+++ EXTRACTED DATA +++
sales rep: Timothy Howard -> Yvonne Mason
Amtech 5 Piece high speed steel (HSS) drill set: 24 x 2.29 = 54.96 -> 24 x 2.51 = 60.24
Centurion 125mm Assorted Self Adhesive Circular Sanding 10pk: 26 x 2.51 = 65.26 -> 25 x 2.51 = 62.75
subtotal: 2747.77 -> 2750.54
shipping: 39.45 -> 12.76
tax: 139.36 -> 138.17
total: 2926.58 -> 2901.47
+++
+++ EXTRACTED DATA +++
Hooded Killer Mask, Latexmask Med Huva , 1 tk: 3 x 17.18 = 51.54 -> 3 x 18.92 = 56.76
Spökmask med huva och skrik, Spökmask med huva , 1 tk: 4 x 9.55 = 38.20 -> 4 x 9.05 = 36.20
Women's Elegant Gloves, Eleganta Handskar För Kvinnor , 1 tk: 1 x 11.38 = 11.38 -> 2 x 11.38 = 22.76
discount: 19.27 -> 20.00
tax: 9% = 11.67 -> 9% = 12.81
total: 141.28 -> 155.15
+++
+++ EXTRACTED DATA +++
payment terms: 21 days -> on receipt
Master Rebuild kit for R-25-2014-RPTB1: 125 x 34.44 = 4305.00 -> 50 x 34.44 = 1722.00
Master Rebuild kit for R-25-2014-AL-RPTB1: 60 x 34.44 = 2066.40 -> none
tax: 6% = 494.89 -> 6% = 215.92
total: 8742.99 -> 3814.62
+++
## WORK ITEM:
Would you quote everything above from the line containing "sales rep: Timothy Howard -> Yvonne Mason" down to the line containing "total: 2926.58 -> 2901.47"? Include both of those lines and nothing else.

## RESULT:
sales rep: Timothy Howard -> Yvonne Mason
Amtech 5 Piece high speed steel (HSS) drill set: 24 x 2.29 = 54.96 -> 24 x 2.51 = 60.24
Centurion 125mm Assorted Self Adhesive Circular Sanding 10pk: 26 x 2.51 = 65.26 -> 25 x 2.51 = 62.75
subtotal: 2747.77 -> 2750.54
shipping: 39.45 -> 12.76
tax: 139.36 -> 138.17
total: 2926.58 -> 2901.47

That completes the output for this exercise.